Sharps & flats

Don't let songwriter Chris Cacavas play with guns.

Published October 8, 1999 4:00PM (EDT)

The unofficial home page of self-deprecating singer/songwriter/guitarist Chris Cacavas includes a bio that, appropriately, reads like a lament. It bemoans the fact that, ever since his first LP was released in 1988, Cacavas has endured endless comparisons to Neil Young.

If the Los Angeles-born former sideman for Green on Red, Giant Sand and others really wants to avoid such comparisons, there are several things he could do differently than he has on his latest release, "Dwarf Star." For one thing, he could stop singing in such a plaintive, reedy, I-came-from-the-country-and-I-wish-I'd-stayed-there voice. He could stop describing his existential loneliness via driving metaphors, as he does on "Riverside Drive" and "Honking at Demons." Most of all, he could stop appearing on Neil Young tribute albums. His intense, minimalist rendering of "Tonight's the Night" (not included on "Dwarf Star") was a highlight of the most recent compilation, "This Note's for You, Too!"

If anyone making music today deserves to be compared to one of the finest songwriters ever to come out of Canada (and, believe me, that's a compliment), it's Chris Cacavas. On "Dwarf Star," his seventh album, he conducts a shotgun marriage of unaffected, bitingly emotional lyrics and dark, enigmatic melodies. (Most of Cacavas' earlier records are only available in Germany, where he has a cult following.) He dissolves the space between himself and the listener to create a feeling of intimacy, but leaves plenty of room for the listener to project his or her own images of heartbreak and melancholia.

All of the songs on "Dwarf Star" are originals, save for a cover version of "Someone to Pull the Trigger," the pop delight from Matthew Sweet's "Altered Beast" album. Although Cacavas' rendering shares the deceptively upbeat charm of the original, his weary voice sounds all too serious as he exhorts his lover to shoot.

Cacavas' talent for understated eloquence transforms songs like "Riverside Drive," which starts as a straightforward chronicle of an uneventful nighttime drive but changes by degrees into a drama of Hitchcockian proportions. Cacavas subtly shifts the listener's perspective of time and place. As the tension builds, he cries, "Did you ever hear a car scream at the top of its lungs?" By that point, the atmosphere is so fraught with isolation, loneliness and even paranoia that the question seems entirely rational.
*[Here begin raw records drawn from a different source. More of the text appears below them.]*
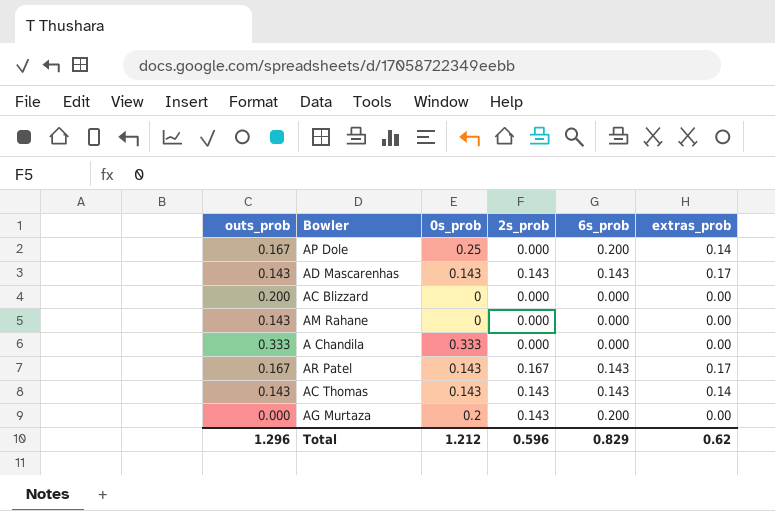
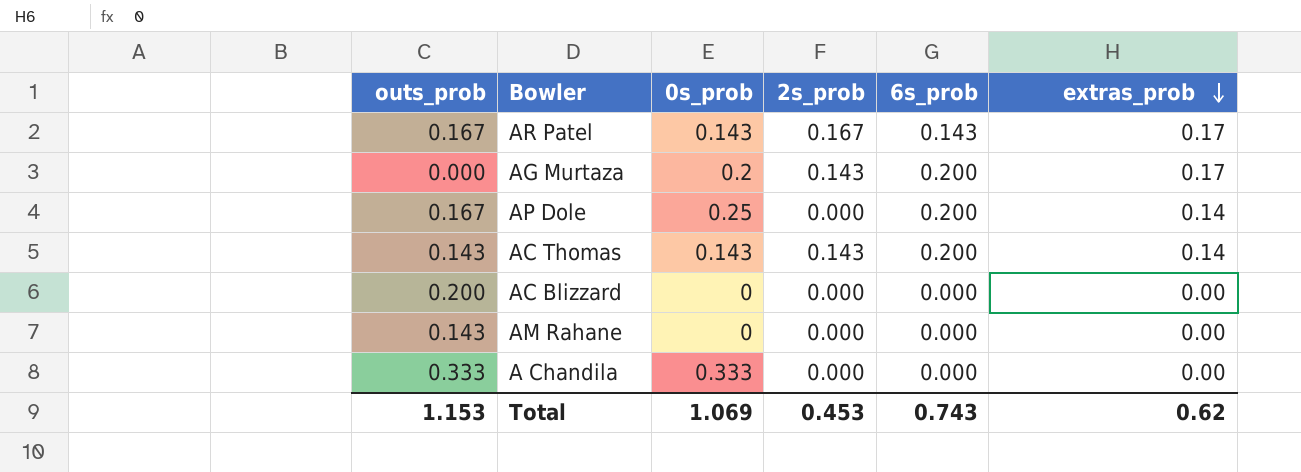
row order: none -> extras_prob descending
row AD Mascarenhas: 0.143 | 0.143 | 0.143 | 0.143 | 0.17 -> none
AG Murtaza | extras_prob: 0.00 -> 0.17
AC Thomas | 6s_prob: 0.143 -> 0.200
Total | outs_prob: 1.296 -> 1.153
Total | 0s_prob: 1.212 -> 1.069
Total | 2s_prob: 0.596 -> 0.453
Total | 6s_prob: 0.829 -> 0.743

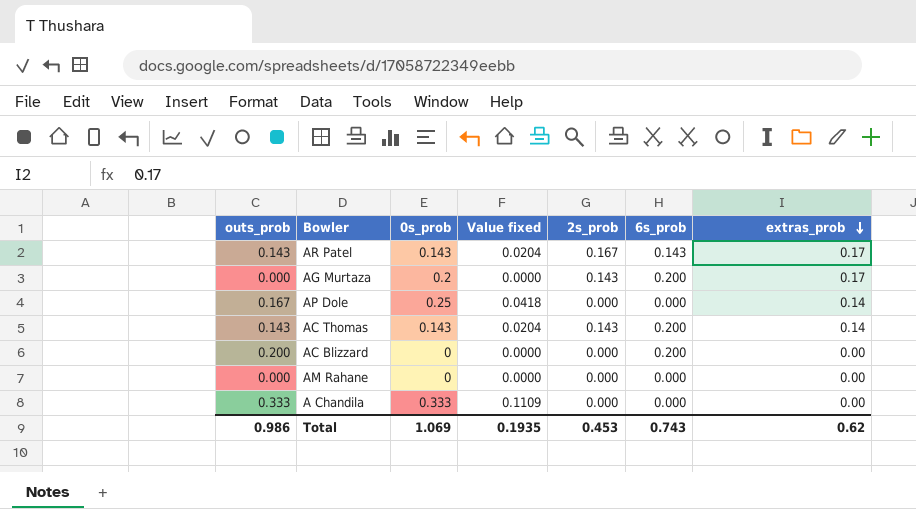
column Value fixed | formula: none -> [outs_prob] * [0s_prob]
AR Patel | outs_prob: 0.167 -> 0.143
AP Dole | 6s_prob: 0.200 -> 0.000
AC Blizzard | 6s_prob: 0.000 -> 0.200
AM Rahane | outs_prob: 0.143 -> 0.000
Total | outs_prob: 1.153 -> 0.986

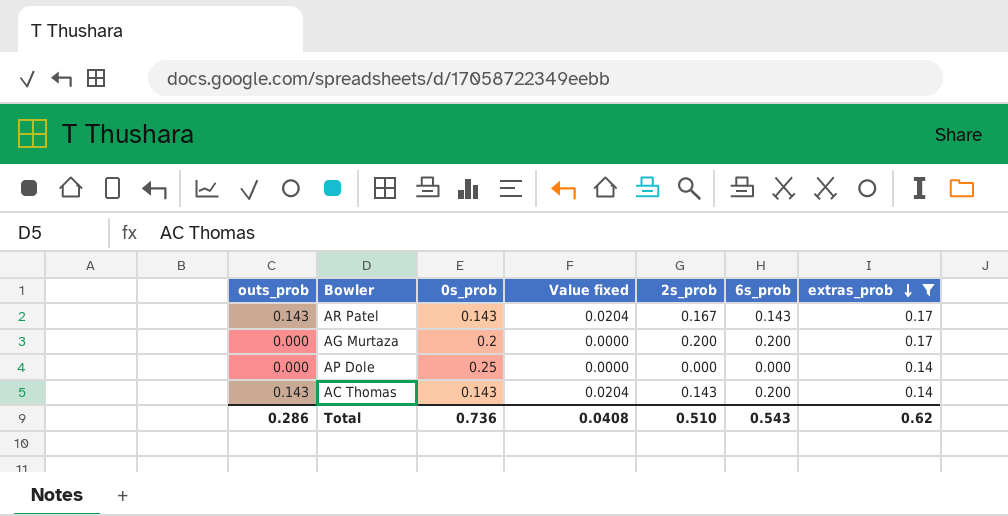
filter: none -> extras_prob != 0.00
AG Murtaza | 2s_prob: 0.143 -> 0.200
AP Dole | outs_prob: 0.167 -> 0.000
AP Dole | Value fixed: 0.0418 -> 0.0000
Total | outs_prob: 0.986 -> 0.286
Total | 0s_prob: 1.069 -> 0.736
Total | Value fixed: 0.1935 -> 0.0408
Total | 2s_prob: 0.453 -> 0.510
Total | 6s_prob: 0.743 -> 0.543

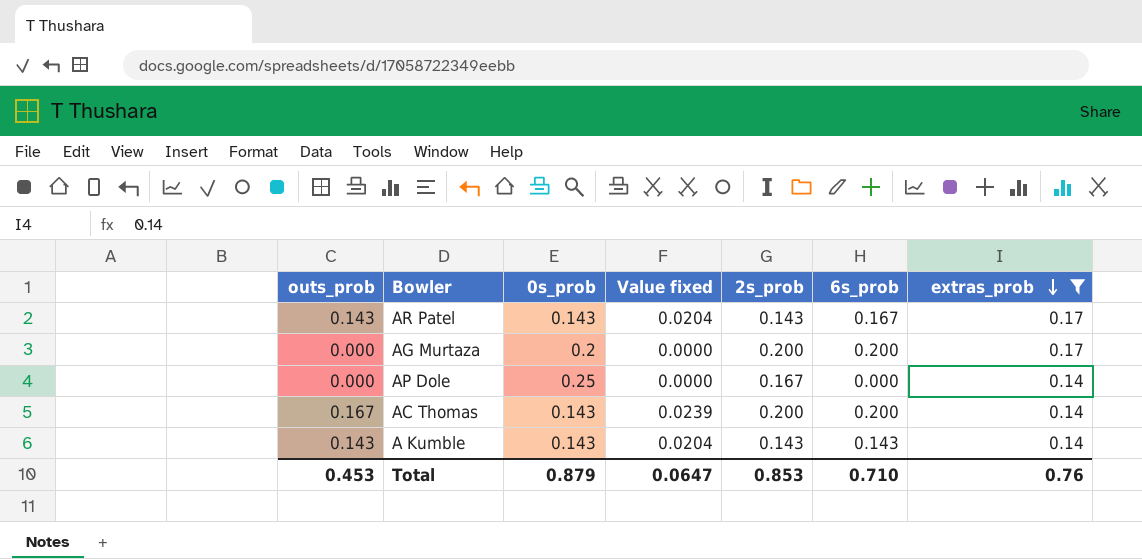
AR Patel | 2s_prob: 0.167 -> 0.143
AR Patel | 6s_prob: 0.143 -> 0.167
AP Dole | 2s_prob: 0.000 -> 0.167
AC Thomas | outs_prob: 0.143 -> 0.167
AC Thomas | Value fixed: 0.0204 -> 0.0239
AC Thomas | 2s_prob: 0.143 -> 0.200
row A Kumble: none -> 0.143 | 0.143 | 0.0204 | 0.143 | 0.143 | 0.14
Total | outs_prob: 0.286 -> 0.453
Total | 0s_prob: 0.736 -> 0.879
Total | Value fixed: 0.0408 -> 0.0647
Total | 2s_prob: 0.510 -> 0.853
Total | 6s_prob: 0.543 -> 0.710
Total | extras_prob: 0.62 -> 0.76

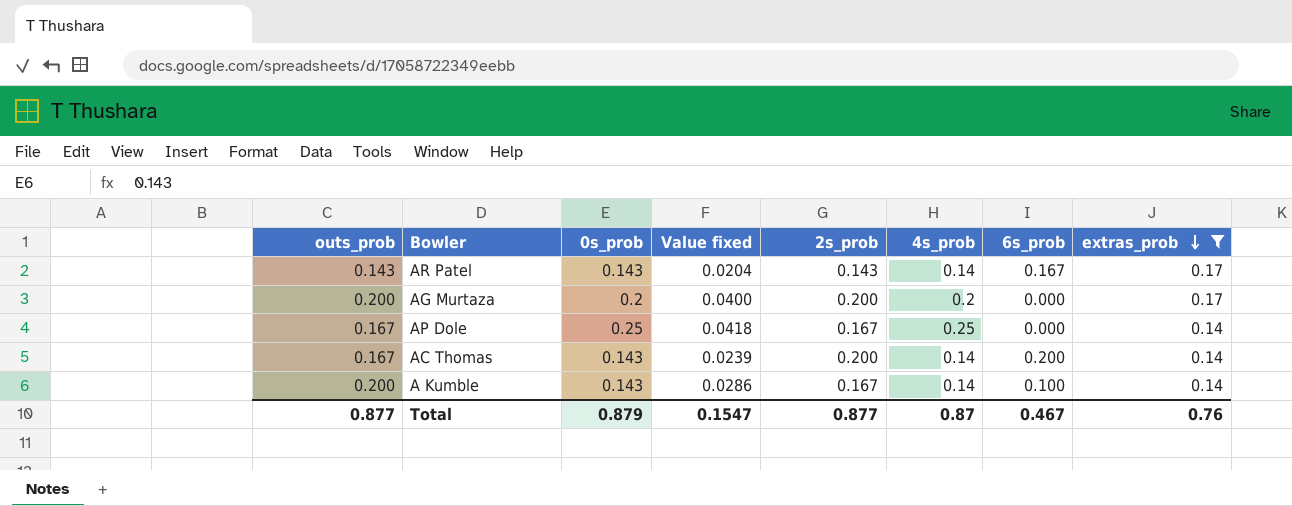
column 4s_prob | position: none -> 6
AG Murtaza | outs_prob: 0.000 -> 0.200
AG Murtaza | Value fixed: 0.0000 -> 0.0400
AG Murtaza | 6s_prob: 0.200 -> 0.000
AP Dole | outs_prob: 0.000 -> 0.167
AP Dole | Value fixed: 0.0000 -> 0.0418
A Kumble | outs_prob: 0.143 -> 0.200
A Kumble | Value fixed: 0.0204 -> 0.0286
A Kumble | 2s_prob: 0.143 -> 0.167
A Kumble | 6s_prob: 0.143 -> 0.100
Total | outs_prob: 0.453 -> 0.877
Total | Value fixed: 0.0647 -> 0.1547
Total | 2s_prob: 0.853 -> 0.877
Total | 6s_prob: 0.710 -> 0.467

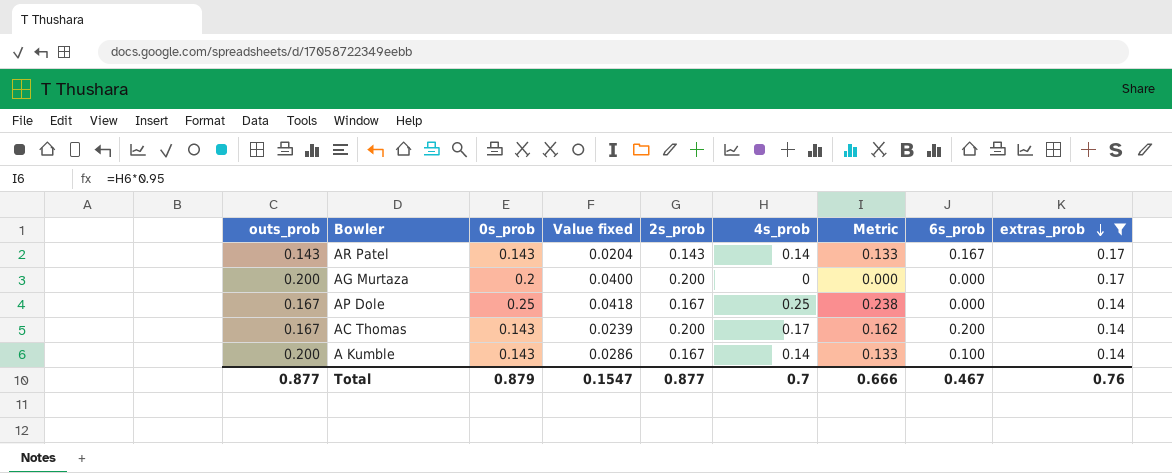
column Metric | formula: none -> [4s_prob] * 0.95
AG Murtaza | 4s_prob: 0.2 -> 0
AC Thomas | 4s_prob: 0.14 -> 0.17
Total | 4s_prob: 0.87 -> 0.7

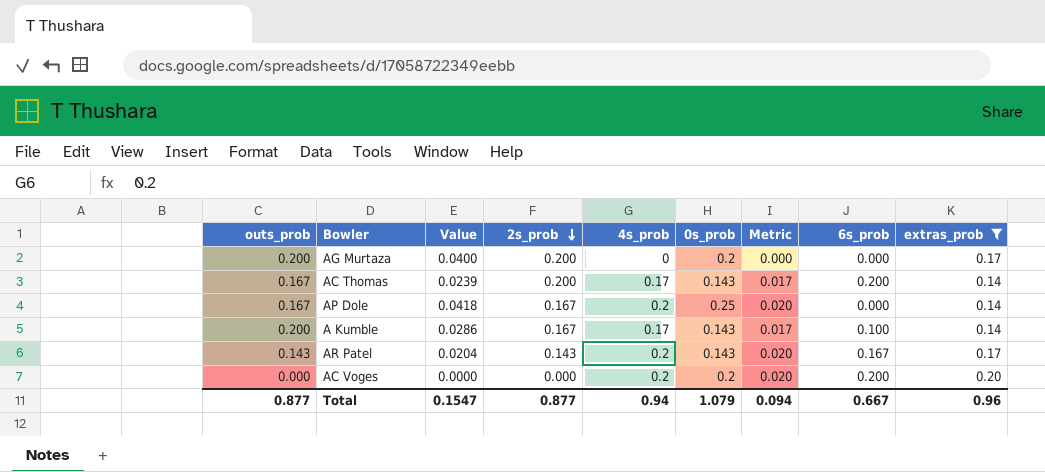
row order: extras_prob descending -> 2s_prob descending
column name: Value fixed -> Value
column 0s_prob | position: 3 -> 6
column Metric | formula: [4s_prob] * 0.95 -> [4s_prob] * 0.1
AP Dole | 4s_prob: 0.25 -> 0.2
A Kumble | 4s_prob: 0.14 -> 0.17
AR Patel | 4s_prob: 0.14 -> 0.2
row AC Voges: none -> 0.000 | 0.0000 | 0.000 | 0.2 | 0.2 | 0.020 | 0.200 | 0.20
Total | 4s_prob: 0.7 -> 0.94
Total | 0s_prob: 0.879 -> 1.079
Total | Metric: 0.666 -> 0.094
Total | 6s_prob: 0.467 -> 0.667
Total | extras_prob: 0.76 -> 0.96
Cacavas' dark side is somewhat awkwardly balanced by a childlike sense of wonder. On "I Like Lyle Lovett" he takes Lovett's bittersweet lyrics and
makes them innocent: "If I had a boat/We could sail all day/And he would make me laugh by the funny things he'd say." Maybe the title of "Dwarf Star" refers to Cacavas' inner child. If so, he had better make sure that his gun has a safety lock.

By Dawn Eden

Dawn Eden is a New York writer and music critic.